Some day they'll realise that some people actually don't pack everything away the last weekend of September, and twig that there's money to be had........
:x


----------



## DTPCHEMICALS (Jul 24, 2006)

Thats british entrepeneurs for you.

Made their cash during summer now off to the Maldives for a hard earned rest.

Dave p


----------



## NeilandDebs (Aug 28, 2008)

*heatwave and sites closed*

Hello all

I'm on South Lytchett Manor Caravan and Camping Park just outside Poole in Dorset. Sun streaming in the front window of the m/h. Campsite open until 020112.

Neil


----------



## Jented (Jan 12, 2010)

Hi.
Could it be due to local planning restrictions,they only licence sites for certain periods?,just a thought.
Ted.


----------



## sqeek (Nov 25, 2007)

redshoot?


----------



## grasscutter (Oct 8, 2009)

We are off to the C&cCC Corfe Castle site tomorrow as it is still open. Cannot afford to miss out on this weather !


----------



## bognormike (May 10, 2005)

sqeek said:


> redshoot?


we went to Red Shoot once, never again :x crammed in, no room to move.

and Sandy Balls is good, but VERY expensive.


----------



## cabby (May 14, 2005)

they closed all the New Forest sites already as well. 8O 8O 

cabby


----------



## barryd (May 9, 2008)

Yes we were most upset to hear about your uk heatwave down in the dordogne. Don't worry it's going to rain by the weekend! 

all the sites down here are closing as well. Seems bonkers to me ts still 30 degrees with a good forecast. 

What about a CL or a bit of wilding?


----------



## johnthompson (Jul 29, 2010)

Site licences have opening conditions which limit the time the site can remain open.

Some authorities have 11 months limits but many site are still limited to Easter to October opening.

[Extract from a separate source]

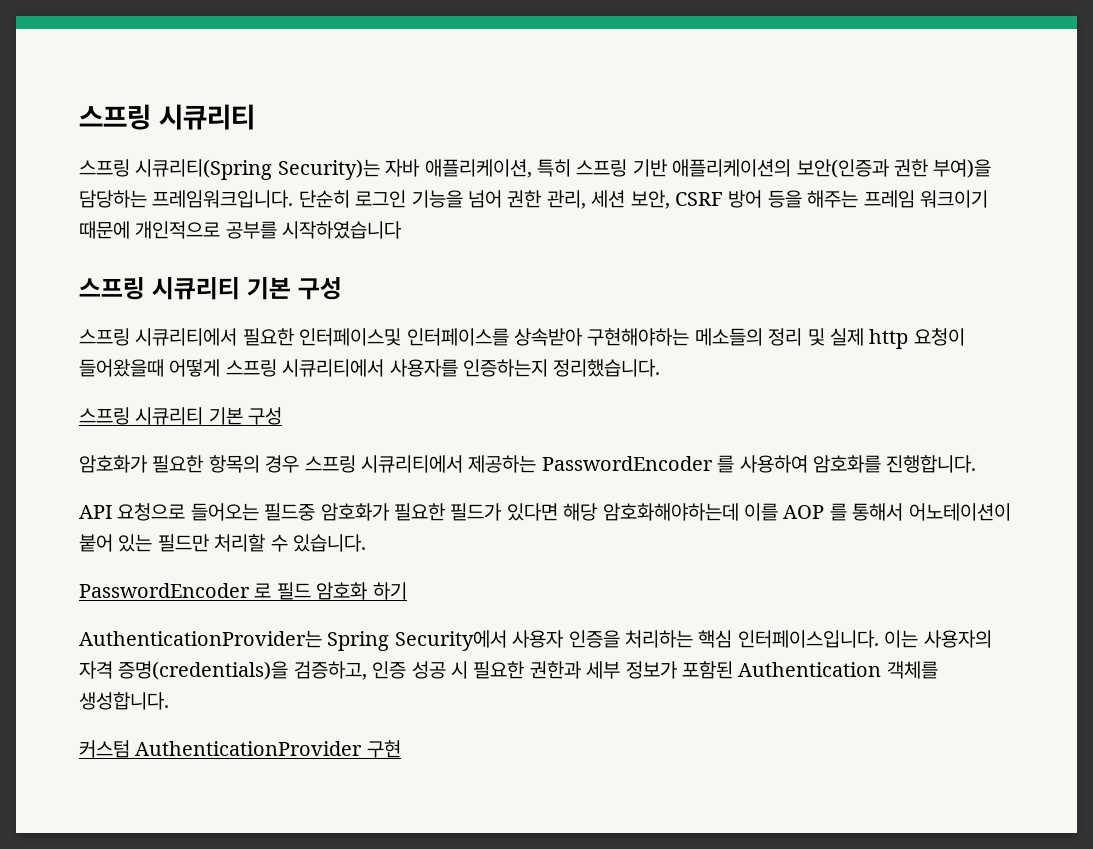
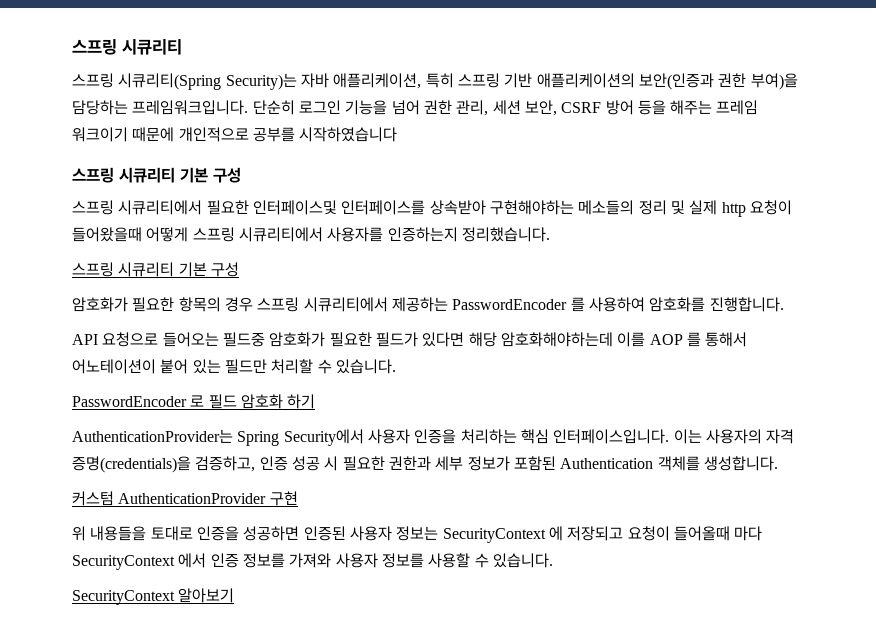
+ 위 내용들을 토대로 인증을 성공하면 인증된 사용자 정보는 SecurityContext 에 저장되고 요청이 들어올때 마다 SecurityContext 에서 인증 정보를 가져와 사용자 정보를 사용할 수 있습니다.
+ SecurityContext 알아보기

We found this problem in Northumberland last year.
The site still have to pay Business rates for the period they are not allowed to trade, so it is no wonder site fees are high.


----------



## grizzlyj (Oct 14, 2008)

Hi

Kinda O/T but we're in Iceland at the mo, finding that the majority of the sites closed mid August, we've found half a dozen open for another 2 weeks or so and 3 open all year. Not only that, but the last vehicle ferry is the 26th of October, so we can't stay past that even if we wanted too! After that I believe the ferry still goes but takes fish, so we may have to make some scaly costumes and see if they notice.

It is weird that even now, very off season, there are many tourists pootling about but almost everything shut a month ago. In these hard times they still seem to be closing just because thats what they've always done.


----------